- TASK PROMPT:
The answer must be every line of the records below that contains the word "html".

- DATASET CONTENT:
-----
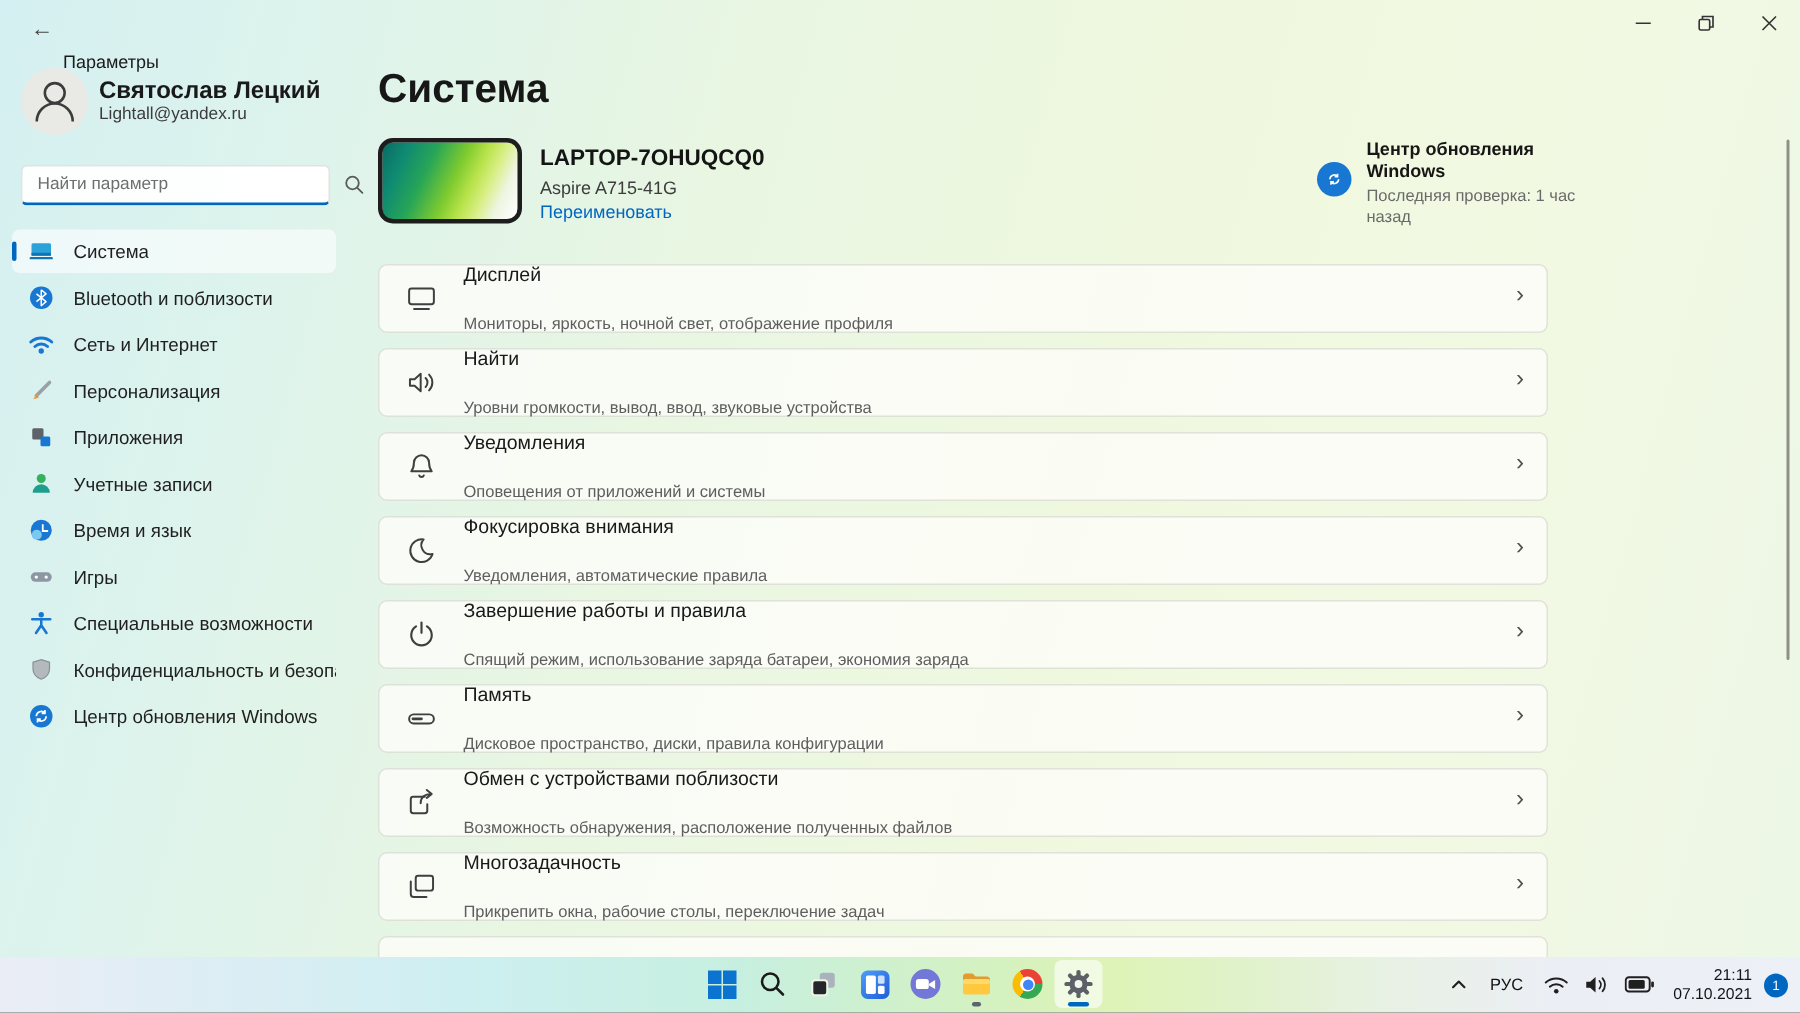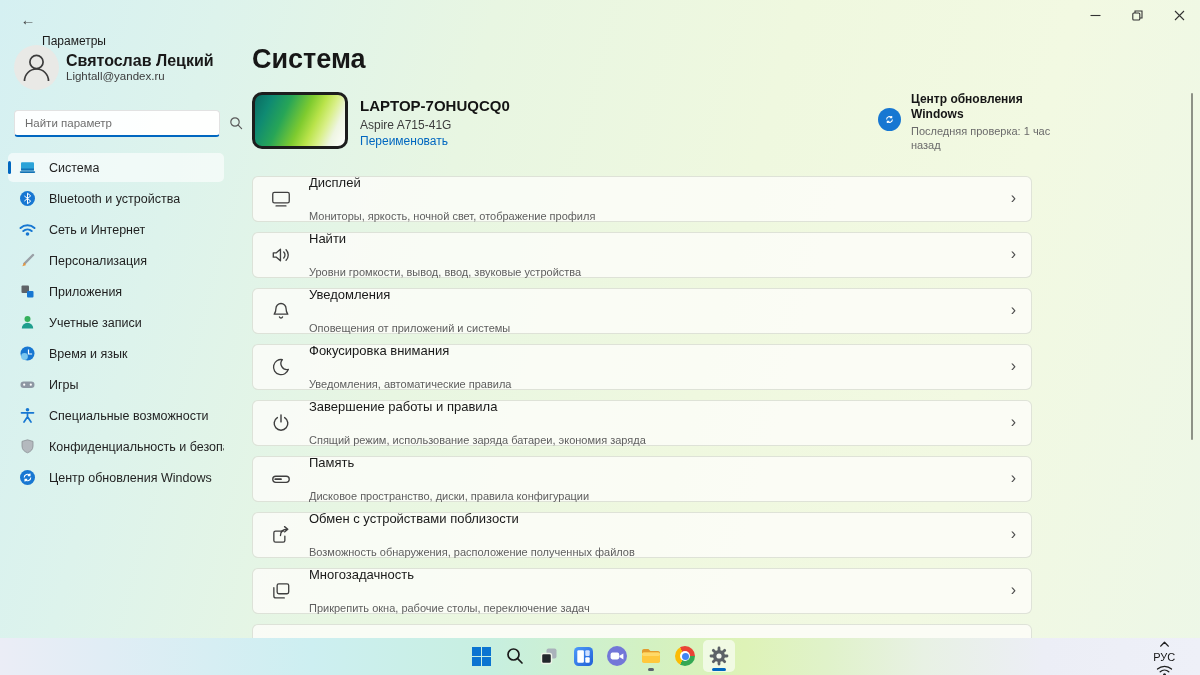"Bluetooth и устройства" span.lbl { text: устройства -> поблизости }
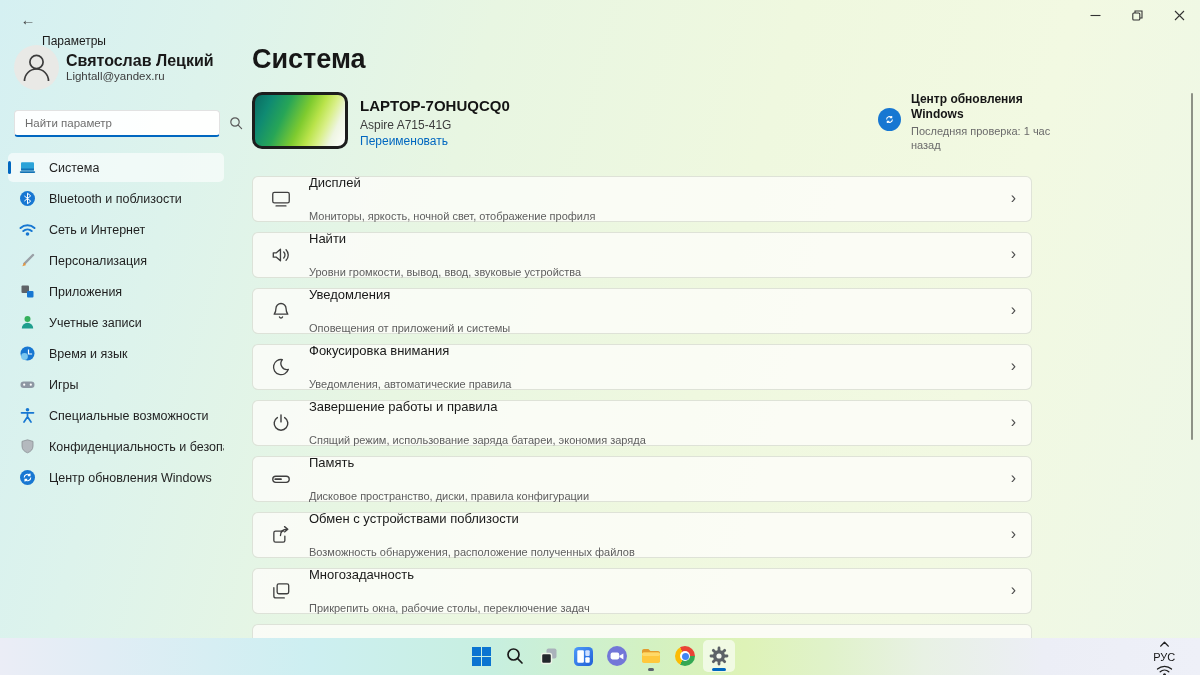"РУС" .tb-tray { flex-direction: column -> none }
-----
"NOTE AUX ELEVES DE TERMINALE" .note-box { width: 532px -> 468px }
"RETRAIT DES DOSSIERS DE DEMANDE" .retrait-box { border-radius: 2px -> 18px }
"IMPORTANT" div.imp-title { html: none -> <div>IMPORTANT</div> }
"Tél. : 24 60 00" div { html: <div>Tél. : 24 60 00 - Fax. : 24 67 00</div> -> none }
-----
- RESULT:
"IMPORTANT" div.imp-title { html: none -> <div>IMPORTANT</div> }
"Tél. : 24 60 00" div { html: <div>Tél. : 24 60 00 - Fax. : 24 67 00</div> -> none }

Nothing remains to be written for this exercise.